Friday, June 23, 2017

Loading and Debugging Windows Kernel Shellcodes with Windbg. Debugging DoublePulsar Shellcode

In this article i’d like to share a windbg script that will let us to load a shellcode from a file to kernel memory and create a kernel thread to execute it. I have not played a lot with the script yet, if you find some bug please tell me.
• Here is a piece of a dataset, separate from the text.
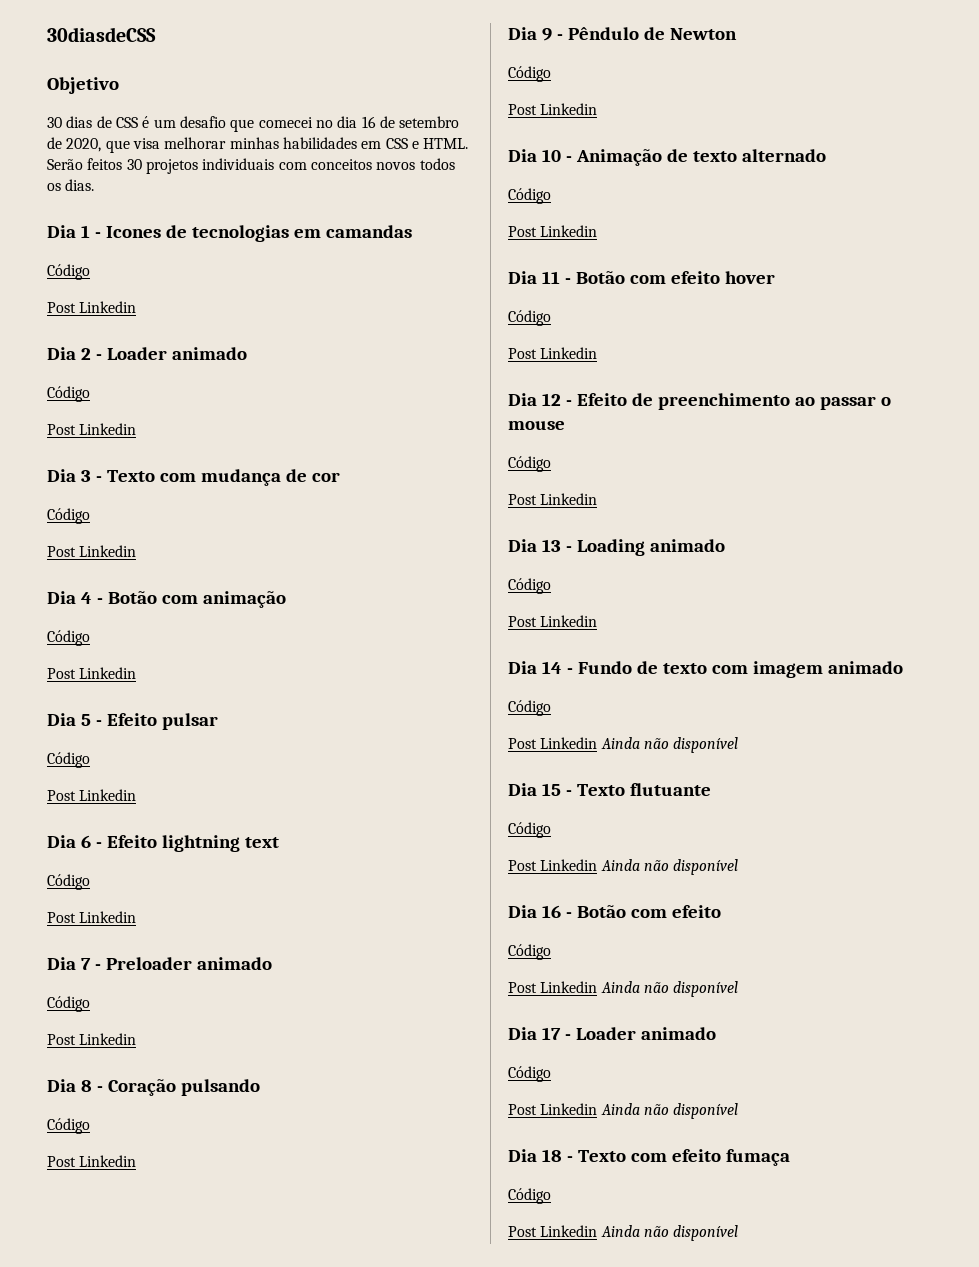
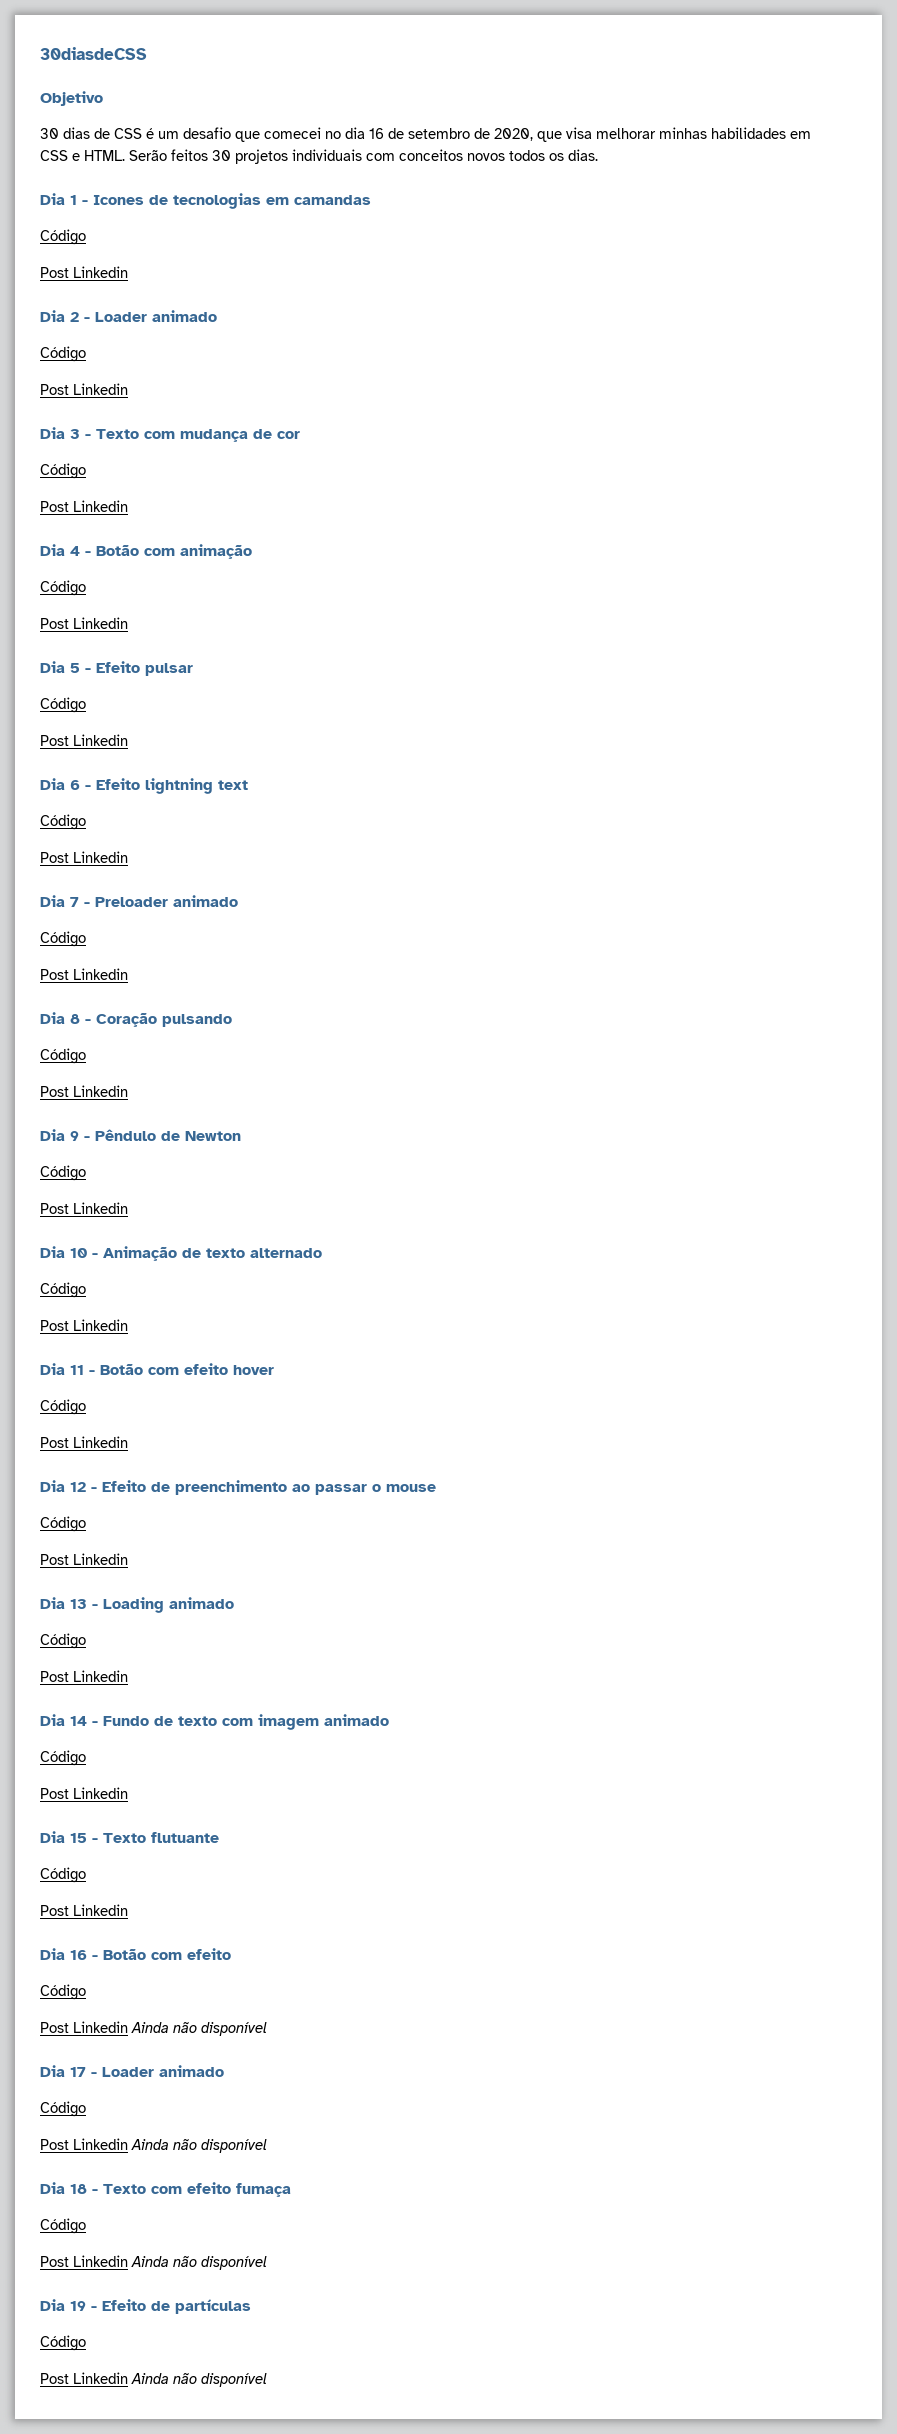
[600,737,739,753] Ainda não disponível -> (128, 1793) none
[600,859,739,875] Ainda não disponível -> (128, 1910) none
(739, 1233) none -> [40,2299,251,2314] [40,2335,86,2351] [40,2372,267,2387] // Dia 19 - Efeito de partículas // Código // Post Linkedin Ainda não disponível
Windbg Script for loading the shellcode and creating a thread for running it

You can find the script in my github:


The parameters of the script:

  • $$>a<load_code_to_kernel_memory.wdbg <src code> <mem size> <offset start routine>

The first argument is the path to the file containing the shellcode. The second one is the size of the memory to reserve (enought for allocating the shellcode). The third parameter is the offset into the shellcode where we want the thread starts to execute.

Careful: The size of the file with the shellcode should be padded to fit a multiple of page size. We are using the command .readmem to load the shellcode, and it will read blocks of 0x1000 bytes. For example, if your shellcode file has 0x2800 bytes, .readmem will load 0x2000 bytes only. You will need to complete the file with 0x800 additional trash bytes to load the full code.

A quick explanation about the script

We will need to hijack a running thread for a while. We want to redirect that thread execution to ExAllocatePool to reserve memory for the shellcode (we will manipulate the stack of the hijacked thread to do that, and we will restore it later).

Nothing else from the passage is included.